Technical devices, society and culture put us in contact with forms of life distant, in space and time, from ours, and promise, through institutions and works, to ferry something of us across the river of oblivion . How did Champollion write? I collected, holding my breath so as not to reduce it to dust, a piece of papyrus, the last and only refuge of the memory of a king who, when alive, was perhaps cramped in his immense palace of Karnak. This survival is, so to speak, a resurrection of corpus which offers a sustainable alternative to the resurrection of the body. On the one hand, it does not distort the unique trait of human and non-human life, that is, its destiny as an end without remission. On the other hand, however, exploiting the specific element of the form of human life, i.e. the connection with technical supplements, gives them a mandate not of resurrection, but of survival.

We we leave but something remains, and something authentic, which has nothing to do with a phantasmagoria of zombies dancing in the metaverse. If, in short, those who imagine a few survival of a virtual body they are simply writing the plot of a horror film, there is a non-science fictional use of the web, and of writing in general, to ensure a weak but humane survival, linked to the overall growth of literacy and the possibilities of expression of thought.

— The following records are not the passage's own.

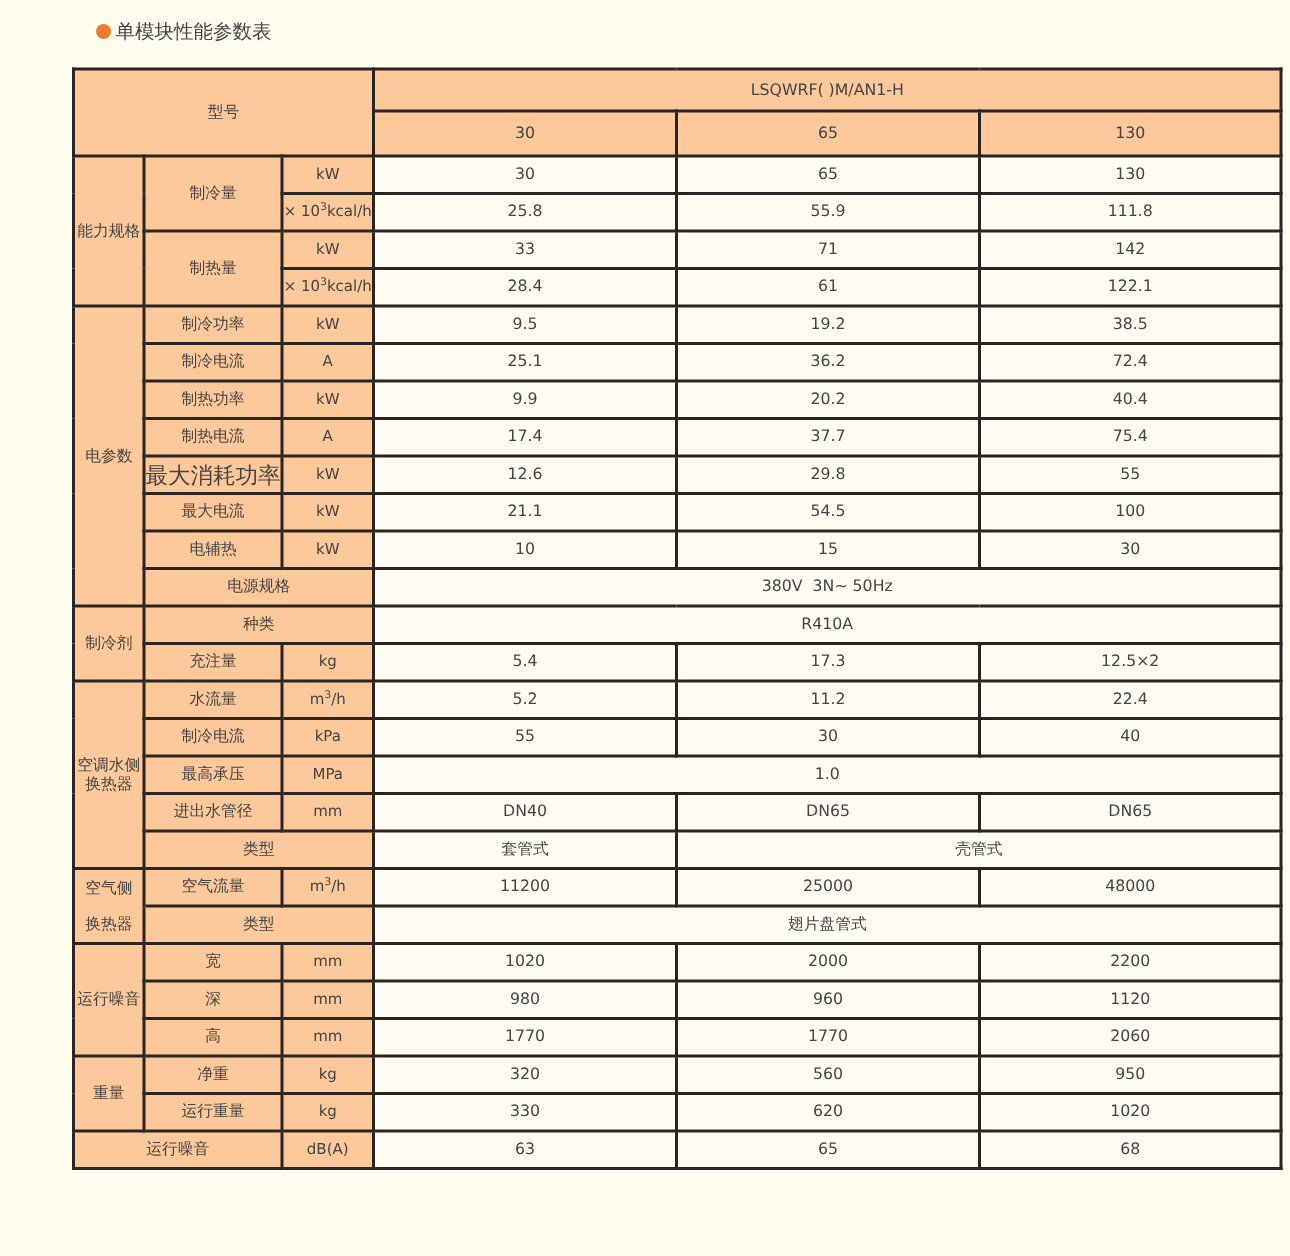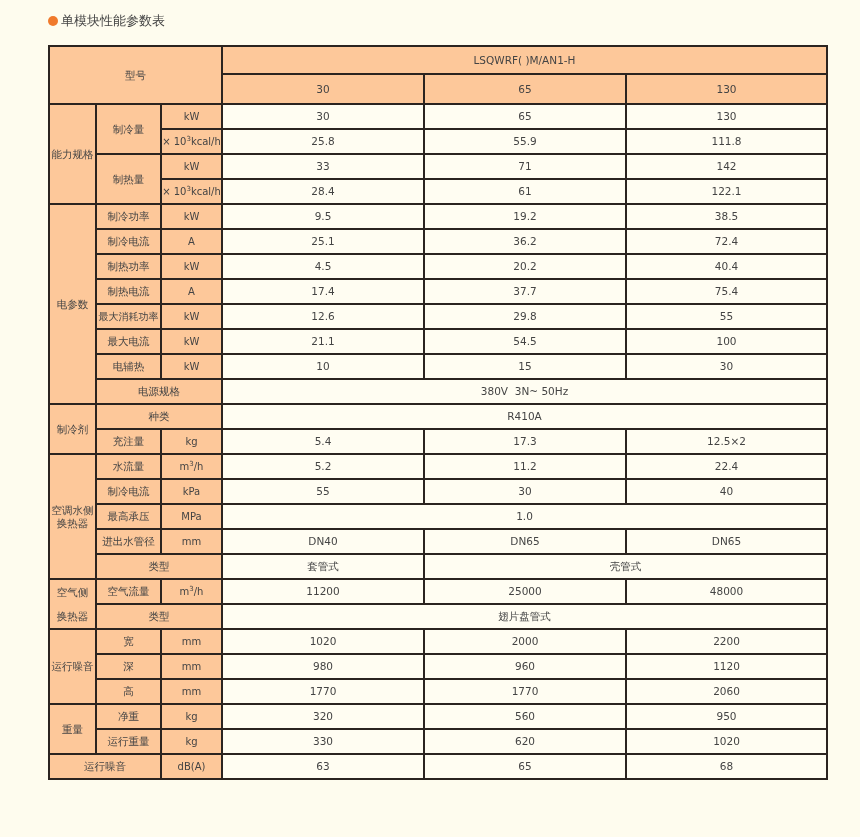--- a/index.html
+++ b/index.html
@@ -11,7 +11,7 @@
     position:relative;
   }
   .title {
-    position:absolute; left:48px; top:12px;
+    position:absolute; left:64px; top:12px;
     font-size:13px; color:#444; display:flex; align-items:center;
   }
   .title .dot {

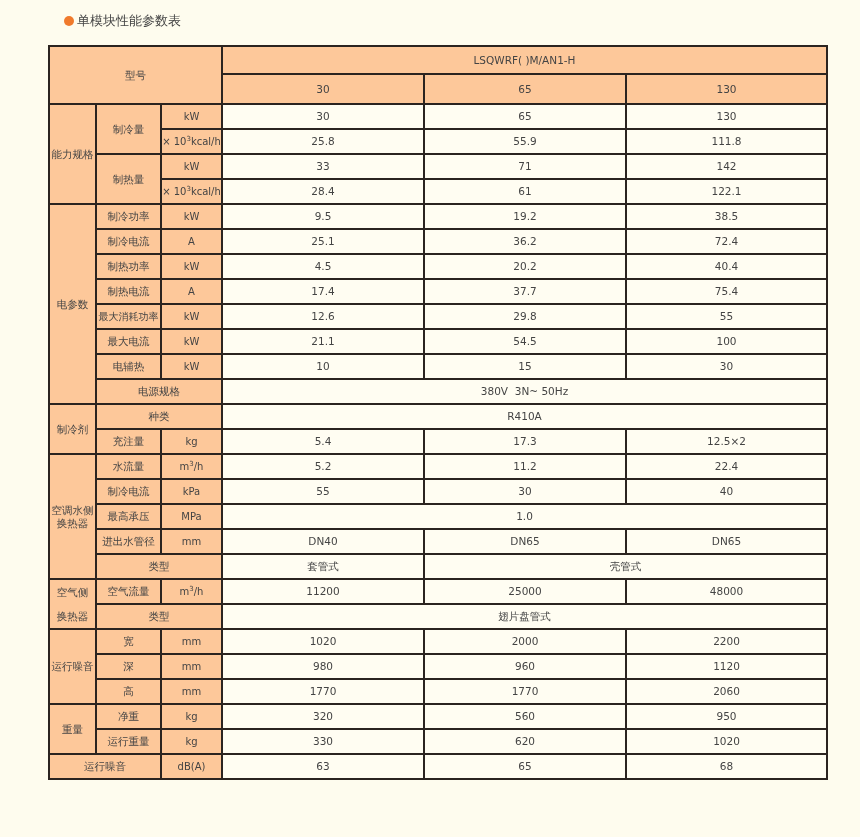--- a/index.html
+++ b/index.html
@@ -110,7 +110,7 @@
   <tr>
     <td class="h">制热功率</td>
     <td class="h unit">kW</td>
-    <td>4.5</td>
+    <td>9.9</td>
     <td>20.2</td>
     <td>40.4</td>
   </tr>

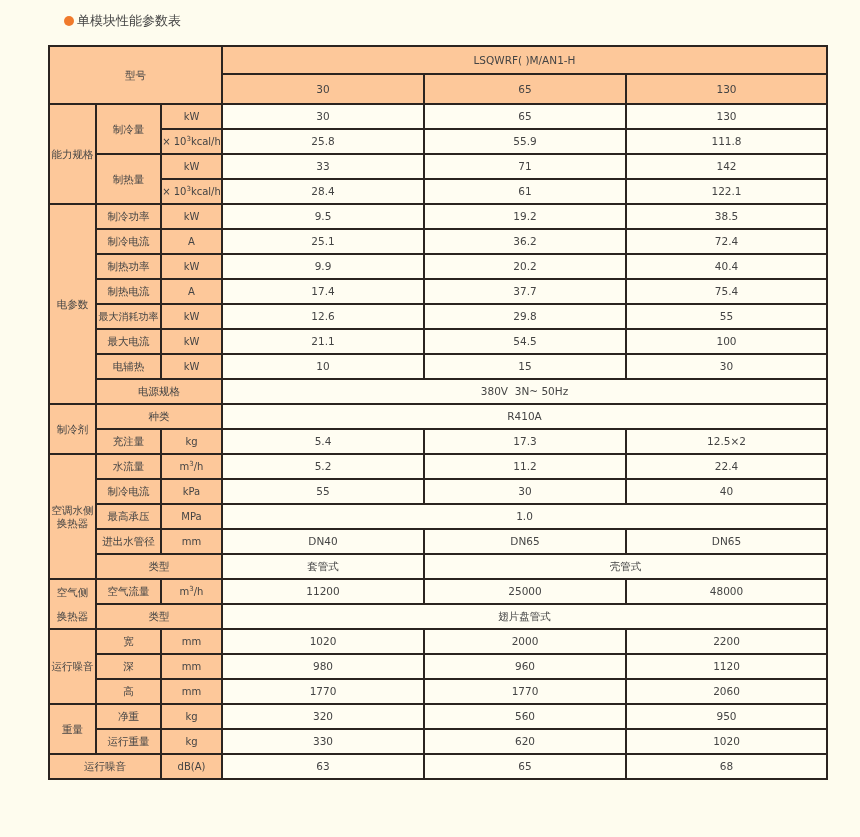--- a/index.html
+++ b/index.html
@@ -122,7 +122,7 @@
     <td>75.4</td>
   </tr>
   <tr>
-    <td class="h" style="font-size:10px;white-space:nowrap">最大消耗功率</td>
+    <td class="h" style="font-size:15px;white-space:nowrap">最大消耗功率</td>
     <td class="h unit">kW</td>
     <td>12.6</td>
     <td>29.8</td>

In conclusion, the great injustice inherent in the triumph of fame over death was that only a very few were given access to it. There remain the kings (if they have a Champollion), the heroes and those who have acquired that ungrateful form of fame which is infamy; all the others fall into oblivion. But the explosion of writing via the web suddenly multiplies the possibilities of a survival that does not distort its nature the absolutely singular character of living, but it carries something of us beyond death. Let’s think about it, before writing nonsense on social media, because in that case it would be like in the concluding words of Process by Kafka: And it was as if the shame should survive him.